MUMMIE operates on multivariate sequential data stored in text files called FASTB files.  Each "track" (variate) begins with a defline, just as in a FASTA file.  For alphabetic data (like DNA), the defline consists of a ">" symbol followed by the track name, optionally followed then by any number of key-value attributes:

>dna /chr=X /begin=29384 /end=29498 /strand=+

This defline would be followed by DNA sequence, just as in a normal FASTA file:

>dna /chr=X /begin=29384 /end=29498 /strand=+

For continuous attributes, the defline instead begins with a "%" symbol, but is otherwise qualitatively just like a typical FASTA defline:

%conservation /chr=X /begin=29384 /end=29498 /strand=+

Following this defline would be the continuous values for the track, one value per line:

%conservation /chr=X /begin=29384 /end=29498 /strand=+

A FASTB file may have any number of tracks (at least one), but all of the tracks in a single file must have the same length (because although they correspond to different variates, they jointly represent a single sequence).  In the current version of MUMMIE, every FASTB file must contain at least one continuous track; this requirement will be relaxed in a future version of the software.

You will generally have multiple sequences you wish to analyze.  These must be in separate FASTB files, but they can be grouped into a single directory; most MUMMIE programs have a command-line option (usually -d) telling them to operate on all of the files in a directory rather than a single file.

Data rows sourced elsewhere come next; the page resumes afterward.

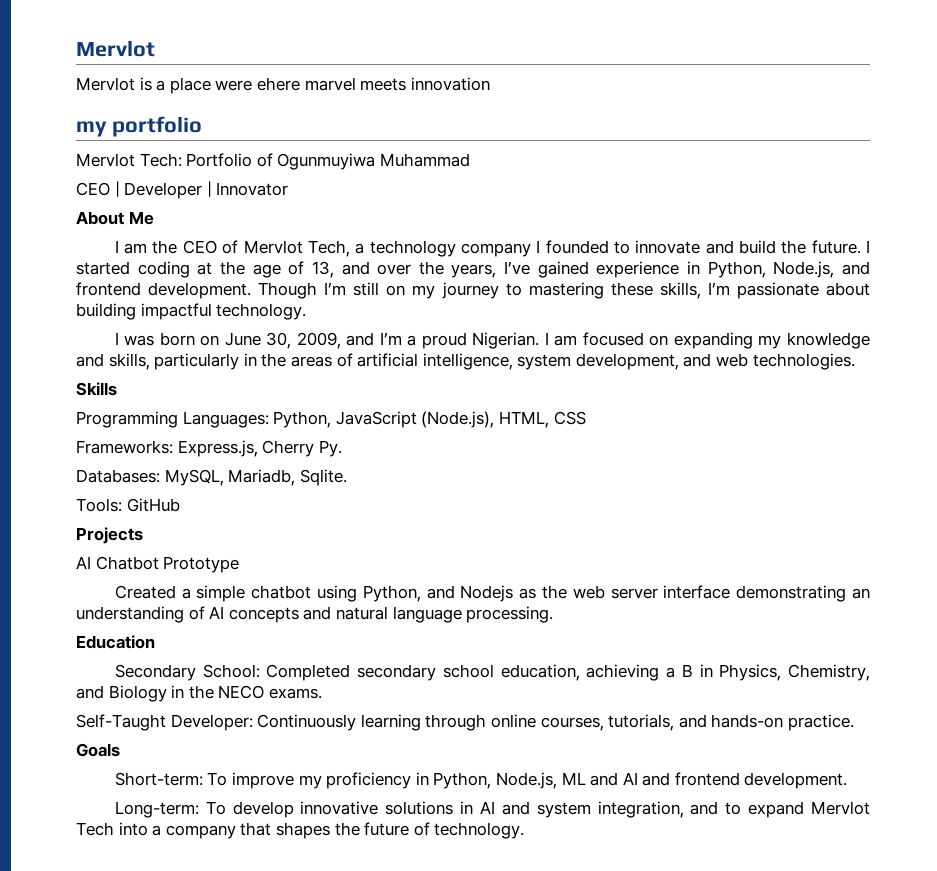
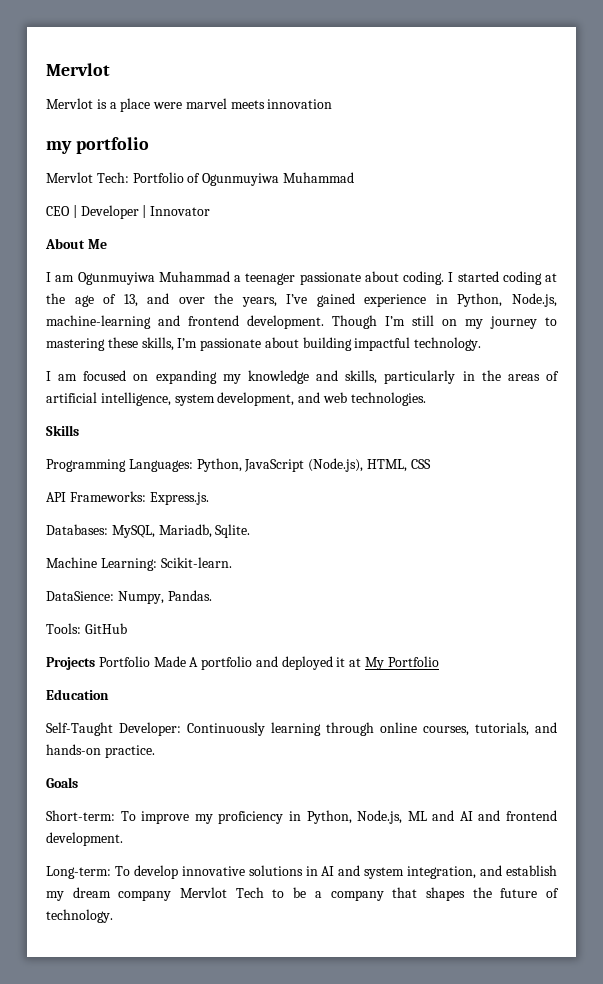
- Mervlot is a place were ehere marvel meets innovation
+ Mervlot is a place were marvel meets innovation
- I am the CEO of Mervlot Tech, a technology company I founded to innovate and build the future.
+ I am Ogunmuyiwa Muhammad a teenager passionate about coding.
- I started coding at the age of 13, and over the years, I’ve gained experience in Python, Node.js, and frontend development.
+ I started coding at the age of 13, and over the years, I’ve gained experience in Python, Node.js, machine-learning and frontend development.
- I was born on June 30, 2009, and I’m a proud Nigerian. I am focused on expanding my knowledge and skills, particularly in the areas of artificial intelligence, system development, and web technologies.
+ I am focused on expanding my knowledge and skills, particularly in the areas of artificial intelligence, system development, and web technologies.
- Frameworks: Express.js, Cherry Py.
+ API Frameworks: Express.js.
+ Machine Learning: Scikit-learn.
+ DataSience: Numpy, Pandas.
  Tools: GitHub
- Projects
- AI Chatbot Prototype
- Created a simple chatbot using Python, and Nodejs as the web server interface demonstrating an understanding of AI concepts and natural language processing.
+ Projects Portfolio Made A portfolio and deployed it at My Portfolio
  Education
- Secondary School: Completed secondary school education, achieving a B in Physics, Chemistry, and Biology in the NECO exams.
- Long-term: To develop innovative solutions in AI and system integration, and to expand Mervlot Tech into a company that shapes the future of technology.
+ Long-term: To develop innovative solutions in AI and system integration, and establish my dream company Mervlot Tech to be a company that shapes the future of technology.

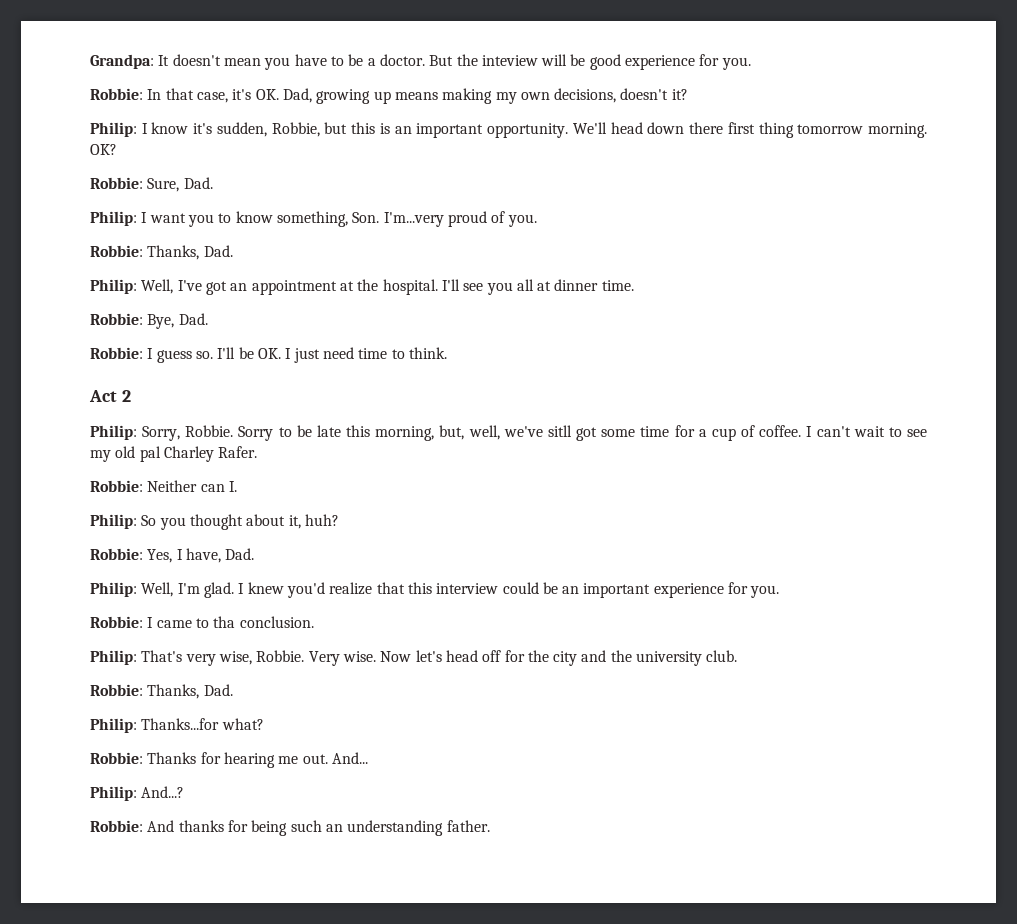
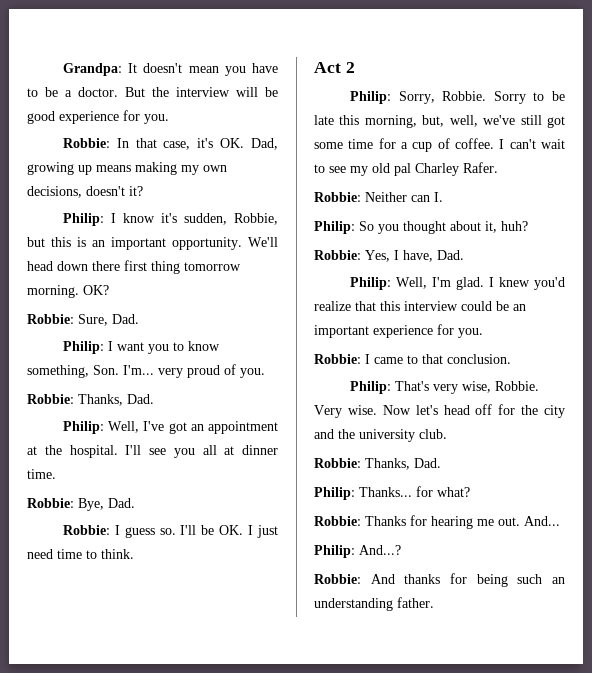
- But the inteview will be good experience for you.
+ But the interview will be good experience for you.
- Philip: I want you to know something, Son. I'm...very proud of you.
+ Philip: I want you to know something, Son. I'm... very proud of you.
- Sorry to be late this morning, but, well, we've sitll got some time for a cup of coffee.
+ Sorry to be late this morning, but, well, we've still got some time for a cup of coffee.
- Robbie: I came to tha conclusion.
+ Robbie: I came to that conclusion.
- Philip: Thanks...for what?
+ Philip: Thanks... for what?

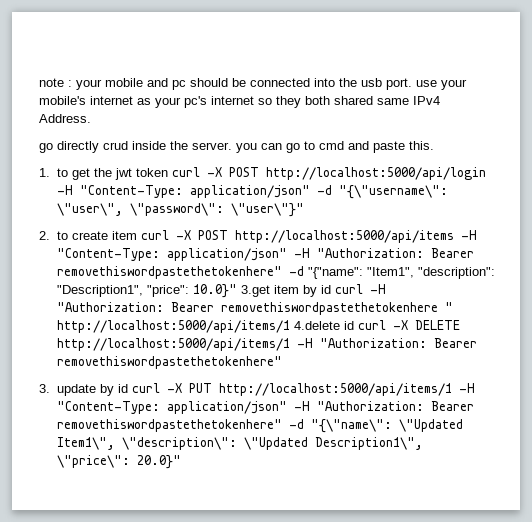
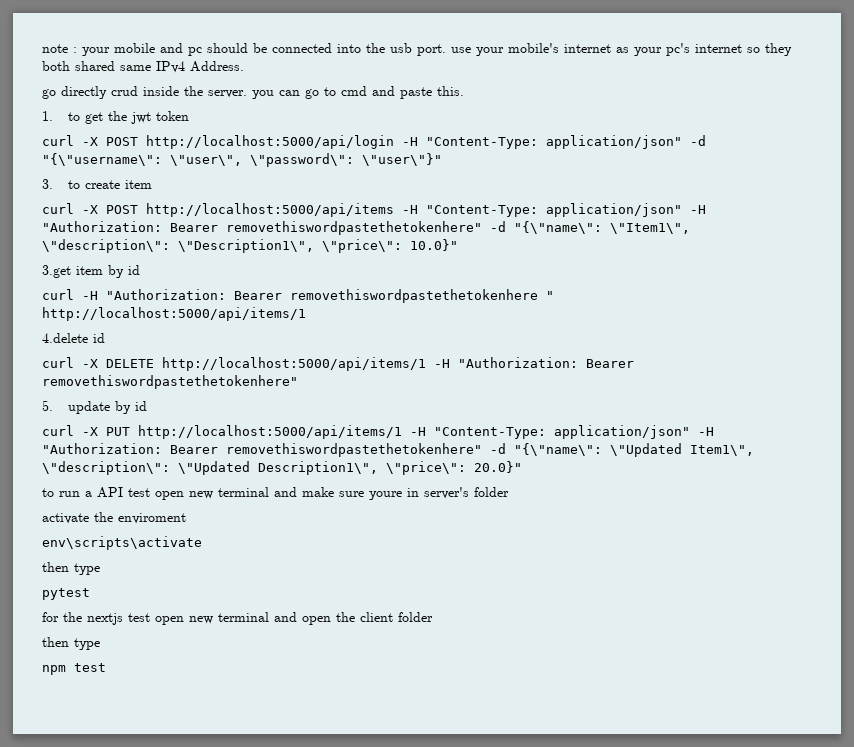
- 1. to get the jwt token curl -X POST http://localhost:5000/api/login -H "Content-Type: application/json" -d "{\"username\": \"user\", \"password\": \"user\"}"
+ 1. to get the jwt token
+ curl -X POST http://localhost:5000/api/login -H "Content-Type: application/json" -d "{\"username\": \"user\", \"password\": \"user\"}"
- 2. to create item curl -X POST http://localhost:5000/api/items -H "Content-Type: application/json" -H "Authorization: Bearer removethiswordpastethetokenhere" -d "{"name": "Item1", "description": "Description1", "price": 10.0}" 3.get item by id curl -H "Authorization: Bearer removethiswordpastethetokenhere " http://localhost:5000/api/items/1 4.delete id curl -X DELETE http://localhost:5000/api/items/1 -H "Authorization: Bearer removethiswordpastethetokenhere"
+ 3. to create item
+ curl -X POST http://localhost:5000/api/items -H "Content-Type: application/json" -H "Authorization: Bearer removethiswordpastethetokenhere" -d "{\"name\": \"Item1\", \"description\": \"Description1\", \"price\": 10.0}"
+ 3.get item by id
+ curl -H "Authorization: Bearer removethiswordpastethetokenhere " http://localhost:5000/api/items/1
+ 4.delete id
+ curl -X DELETE http://localhost:5000/api/items/1 -H "Authorization: Bearer removethiswordpastethetokenhere"
- 3. update by id curl -X PUT http://localhost:5000/api/items/1 -H "Content-Type: application/json" -H "Authorization: Bearer removethiswordpastethetokenhere" -d "{\"name\": \"Updated Item1\", \"description\": \"Updated Description1\", \"price\": 20.0}"
+ 5. update by id
+ curl -X PUT http://localhost:5000/api/items/1 -H "Content-Type: application/json" -H "Authorization: Bearer removethiswordpastethetokenhere" -d "{\"name\": \"Updated Item1\", \"description\": \"Updated Description1\", \"price\": 20.0}"
+ to run a API test open new terminal and make sure youre in server's folder
+ activate the enviroment
+ env\scripts\activate
+ then type
+ pytest
+ for the nextjs test open new terminal and open the client folder
+ then type
+ npm test

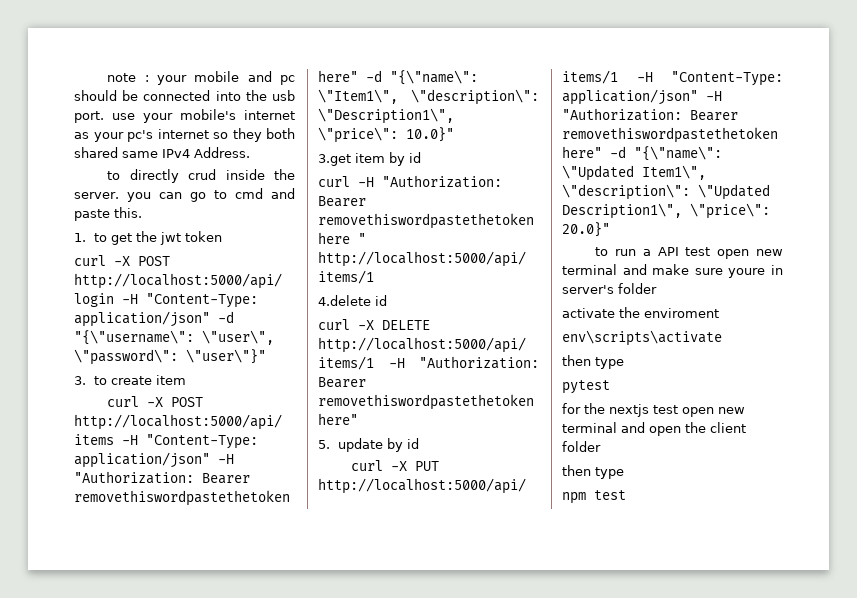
- go directly crud inside the server. you can go to cmd and paste this.
+ to directly crud inside the server. you can go to cmd and paste this.

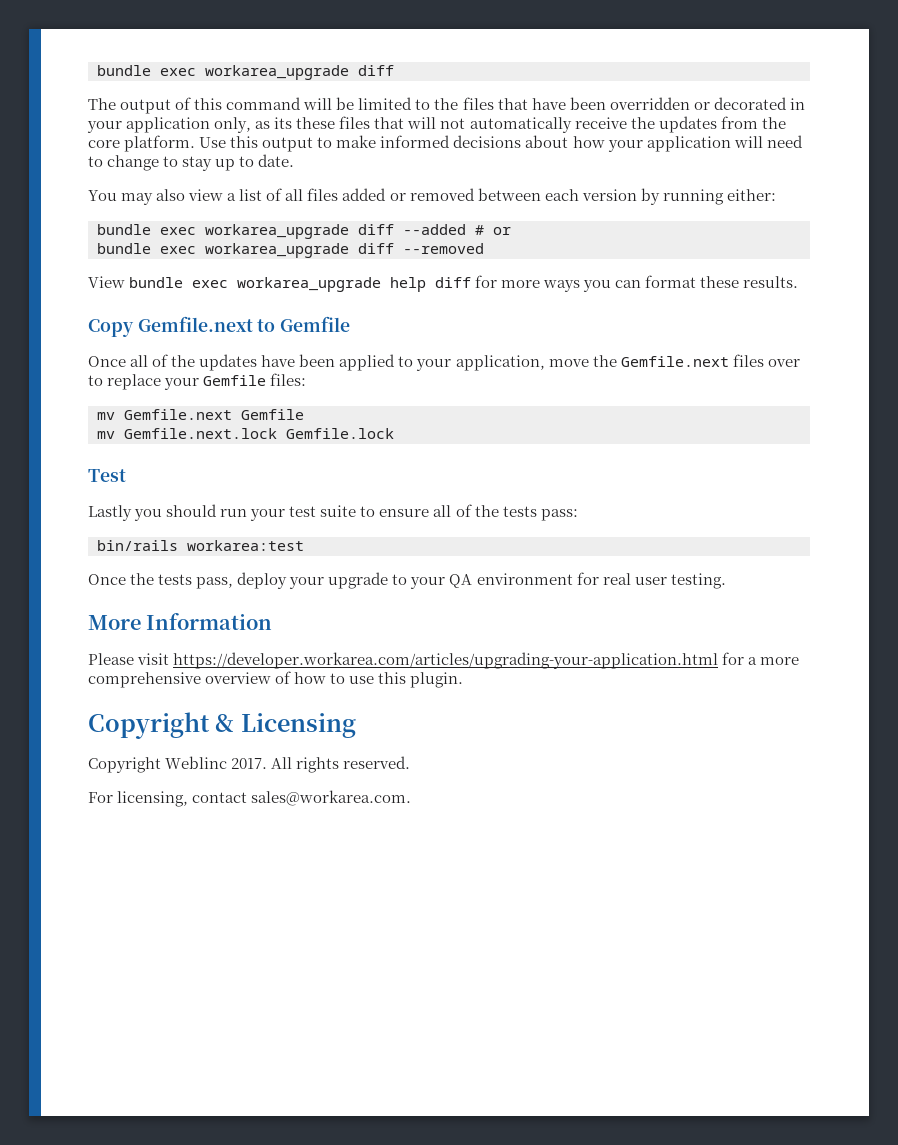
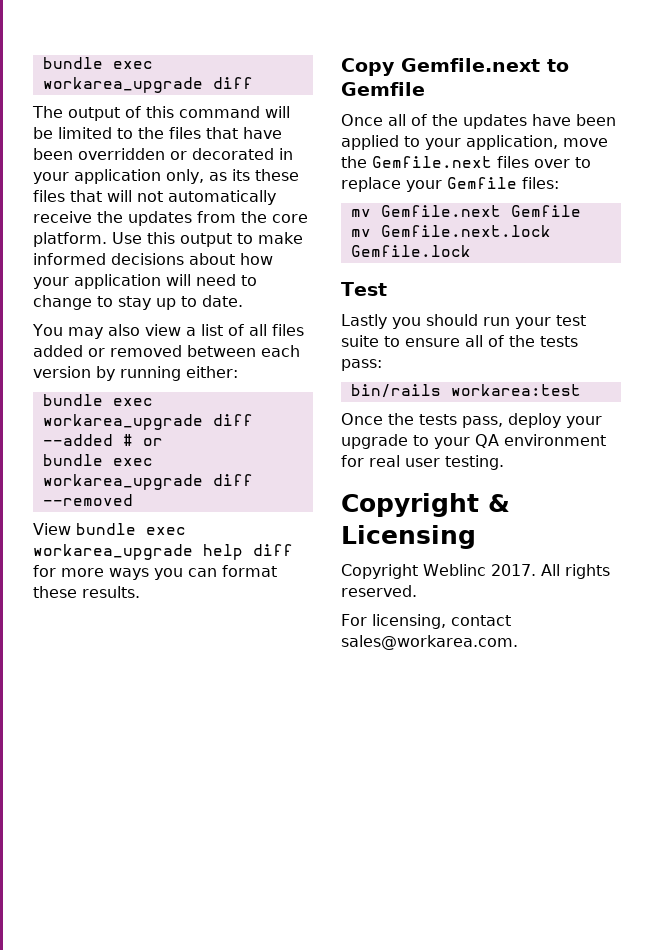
- More Information
- Please visit https://developer.workarea.com/articles/upgrading-your-application.html for a more comprehensive overview of how to use this plugin.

In addition to the FASTB files for your multivariate sequences, there are a few configuration files that are required by some of the programs in MUMMIE.  The first is the schema file, which specifies the track names and their data types:

dna : discrete ACGT
conservation : continuous

The first field is the track name, which must match the identifier that occurs on the deflines in the FASTB files.  The second field is the data type (discrete or continuous).  Note that discrete really means alphabetic; if your data consists of integers, use continuous.  For alphabetic data, the keyword discrete must be followed by the alphabet (e.g., ACGT for DNA).  The MUMMIE script get-schema.pl is useful for automatically inferring a schema file from a directory of FASTB files.

Note that in the current version of MUMMIE all continuous tracks are modeled jointly via a mixture of multivariate Gaussian distributions.  Although the Gaussian mixture can approximate many other distributions well (given enough mixture components), it is often useful to transform distinctly non-Gaussian data to look more Gaussian.

Once you've formatted your data into FASTB files, there are several programs in MUMMIE that you can use to inspect your data to check its integrity.  The script fastb-to-xgraph.pl renders a FASTB file graphically using the open-source software xgraph (which is included in the MUMMIE distribution; you must compile xgraph and ensure that it is in your shell's path before running fastb-to-xgraph.pl).  Other useful commands are fastb-stats, subset-fastb, and smooth-fastb, which are documented in the "Commands" section of this manual.